[About this task]: The reply should hold only the lines below from the one with "C, Command Line Interface (CLI)" to the end, each copied exactly.

(Difference listings)
......

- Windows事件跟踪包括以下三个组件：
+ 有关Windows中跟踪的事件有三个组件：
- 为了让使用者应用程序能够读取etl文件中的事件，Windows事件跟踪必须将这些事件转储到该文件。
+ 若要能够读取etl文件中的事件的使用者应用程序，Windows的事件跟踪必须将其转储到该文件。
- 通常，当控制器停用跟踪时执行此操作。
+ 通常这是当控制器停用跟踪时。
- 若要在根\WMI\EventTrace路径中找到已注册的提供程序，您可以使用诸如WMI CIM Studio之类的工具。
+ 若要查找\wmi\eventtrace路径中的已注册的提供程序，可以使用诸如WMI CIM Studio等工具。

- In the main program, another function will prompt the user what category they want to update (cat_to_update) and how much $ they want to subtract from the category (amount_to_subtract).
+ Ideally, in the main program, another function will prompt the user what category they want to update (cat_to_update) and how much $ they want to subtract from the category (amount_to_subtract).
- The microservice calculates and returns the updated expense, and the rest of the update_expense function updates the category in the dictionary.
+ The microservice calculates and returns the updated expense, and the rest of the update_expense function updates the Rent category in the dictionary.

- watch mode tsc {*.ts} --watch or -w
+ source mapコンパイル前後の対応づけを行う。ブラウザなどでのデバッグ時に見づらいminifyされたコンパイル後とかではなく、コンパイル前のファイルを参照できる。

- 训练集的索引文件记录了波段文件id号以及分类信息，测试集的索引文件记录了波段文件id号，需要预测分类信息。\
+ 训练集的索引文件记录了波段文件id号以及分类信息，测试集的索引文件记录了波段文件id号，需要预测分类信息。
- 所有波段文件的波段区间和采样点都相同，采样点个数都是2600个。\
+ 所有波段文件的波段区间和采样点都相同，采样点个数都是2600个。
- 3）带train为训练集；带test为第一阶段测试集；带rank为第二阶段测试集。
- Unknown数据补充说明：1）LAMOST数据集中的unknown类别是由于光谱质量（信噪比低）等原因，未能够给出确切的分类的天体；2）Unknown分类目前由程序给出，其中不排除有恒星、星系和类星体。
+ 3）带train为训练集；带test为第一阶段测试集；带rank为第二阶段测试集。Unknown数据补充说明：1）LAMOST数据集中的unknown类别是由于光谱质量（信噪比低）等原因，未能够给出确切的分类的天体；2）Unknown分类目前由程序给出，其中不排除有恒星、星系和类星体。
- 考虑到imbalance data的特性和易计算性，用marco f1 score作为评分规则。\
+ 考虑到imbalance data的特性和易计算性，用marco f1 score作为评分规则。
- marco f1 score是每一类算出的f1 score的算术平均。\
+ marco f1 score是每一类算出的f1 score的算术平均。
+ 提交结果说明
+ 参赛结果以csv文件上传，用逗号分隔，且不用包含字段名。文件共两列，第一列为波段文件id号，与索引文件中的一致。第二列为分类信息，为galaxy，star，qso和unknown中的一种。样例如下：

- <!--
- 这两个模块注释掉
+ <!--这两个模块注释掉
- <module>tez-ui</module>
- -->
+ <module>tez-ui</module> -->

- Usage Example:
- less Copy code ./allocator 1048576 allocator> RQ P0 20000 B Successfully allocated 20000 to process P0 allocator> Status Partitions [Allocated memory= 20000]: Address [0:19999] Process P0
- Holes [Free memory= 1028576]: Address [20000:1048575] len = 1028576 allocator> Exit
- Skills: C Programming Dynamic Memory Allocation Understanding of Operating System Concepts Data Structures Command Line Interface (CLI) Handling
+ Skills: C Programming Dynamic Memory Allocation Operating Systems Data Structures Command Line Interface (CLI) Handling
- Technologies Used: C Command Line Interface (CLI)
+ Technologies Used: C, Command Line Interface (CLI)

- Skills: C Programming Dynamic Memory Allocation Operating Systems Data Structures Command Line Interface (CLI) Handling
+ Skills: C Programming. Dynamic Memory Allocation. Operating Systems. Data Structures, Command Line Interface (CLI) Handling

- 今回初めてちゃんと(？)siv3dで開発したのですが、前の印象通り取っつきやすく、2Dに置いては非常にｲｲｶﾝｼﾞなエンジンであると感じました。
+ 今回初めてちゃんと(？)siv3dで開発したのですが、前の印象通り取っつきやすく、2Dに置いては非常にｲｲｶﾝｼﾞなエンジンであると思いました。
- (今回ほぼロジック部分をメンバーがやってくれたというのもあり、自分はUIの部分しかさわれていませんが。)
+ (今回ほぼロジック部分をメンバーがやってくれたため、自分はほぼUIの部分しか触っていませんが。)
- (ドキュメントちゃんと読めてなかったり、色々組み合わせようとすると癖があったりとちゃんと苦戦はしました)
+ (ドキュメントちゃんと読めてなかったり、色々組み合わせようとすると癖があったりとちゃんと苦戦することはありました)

......

[Your solution]:
+ Technologies Used: C, Command Line Interface (CLI)

- Skills: C Programming Dynamic Memory Allocation Operating Systems Data Structures Command Line Interface (CLI) Handling
+ Skills: C Programming. Dynamic Memory Allocation. Operating Systems. Data Structures, Command Line Interface (CLI) Handling

- 今回初めてちゃんと(？)siv3dで開発したのですが、前の印象通り取っつきやすく、2Dに置いては非常にｲｲｶﾝｼﾞなエンジンであると感じました。
+ 今回初めてちゃんと(？)siv3dで開発したのですが、前の印象通り取っつきやすく、2Dに置いては非常にｲｲｶﾝｼﾞなエンジンであると思いました。
- (今回ほぼロジック部分をメンバーがやってくれたというのもあり、自分はUIの部分しかさわれていませんが。)
+ (今回ほぼロジック部分をメンバーがやってくれたため、自分はほぼUIの部分しか触っていませんが。)
- (ドキュメントちゃんと読めてなかったり、色々組み合わせようとすると癖があったりとちゃんと苦戦はしました)
+ (ドキュメントちゃんと読めてなかったり、色々組み合わせようとすると癖があったりとちゃんと苦戦することはありました)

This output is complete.